→ Task brief
Search the material for lines containing the word "subtotal", and copy each one.
Segment Start: Dataset records
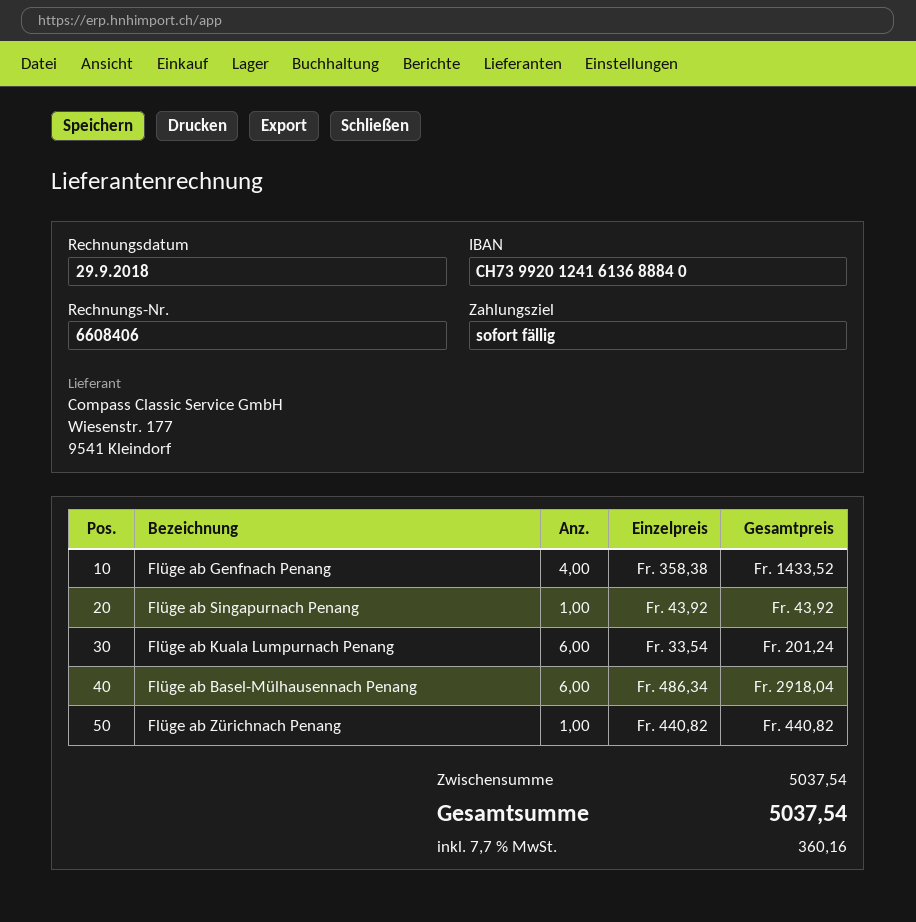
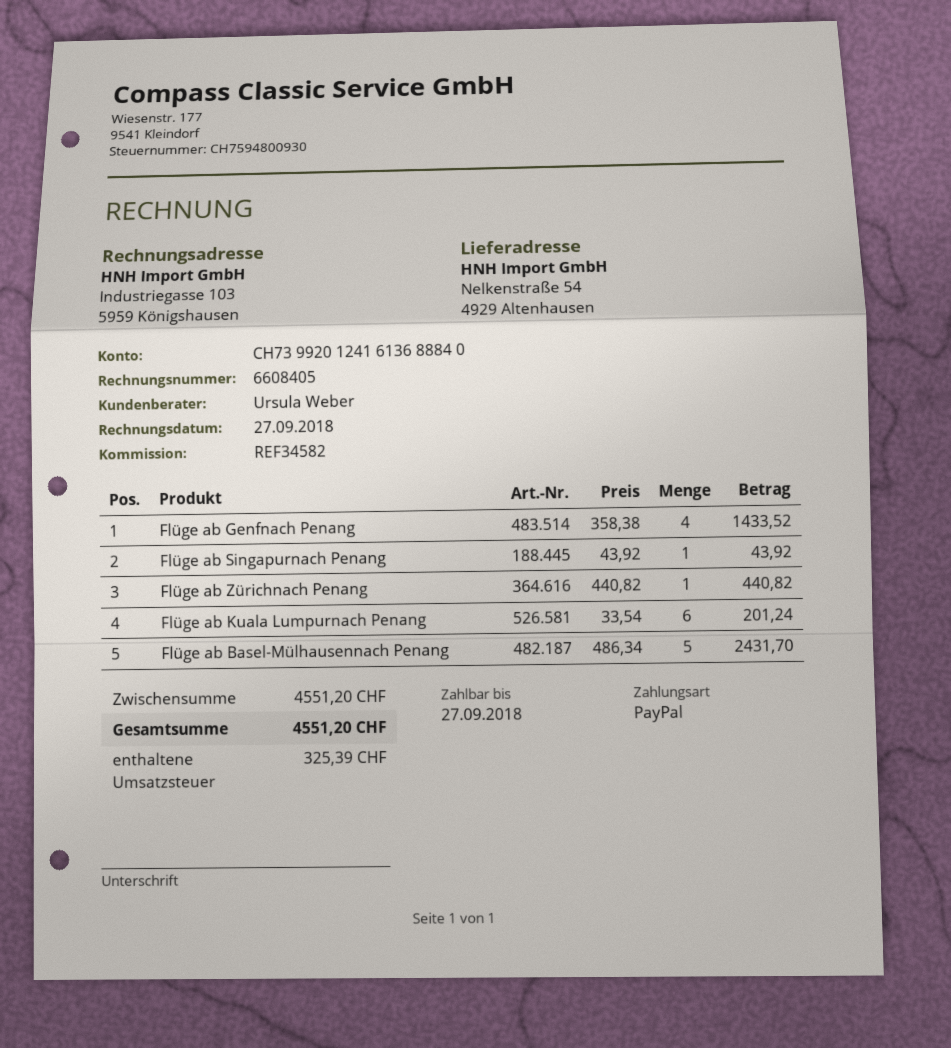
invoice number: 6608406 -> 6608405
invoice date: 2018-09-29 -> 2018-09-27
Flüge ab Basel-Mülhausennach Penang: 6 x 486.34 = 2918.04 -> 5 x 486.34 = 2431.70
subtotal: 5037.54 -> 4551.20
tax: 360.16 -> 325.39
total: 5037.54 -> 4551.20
Segment End: Dataset records
Segment Start: Dataset records
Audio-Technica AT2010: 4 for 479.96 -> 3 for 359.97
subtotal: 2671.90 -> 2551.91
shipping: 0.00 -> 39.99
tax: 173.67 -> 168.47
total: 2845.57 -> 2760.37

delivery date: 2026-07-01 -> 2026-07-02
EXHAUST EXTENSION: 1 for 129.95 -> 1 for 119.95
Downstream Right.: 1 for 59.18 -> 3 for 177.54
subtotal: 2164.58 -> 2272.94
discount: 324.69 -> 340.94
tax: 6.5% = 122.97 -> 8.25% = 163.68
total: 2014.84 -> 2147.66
Segment End: Dataset records
→ Result below
subtotal: 5037.54 -> 4551.20
subtotal: 2671.90 -> 2551.91
subtotal: 2164.58 -> 2272.94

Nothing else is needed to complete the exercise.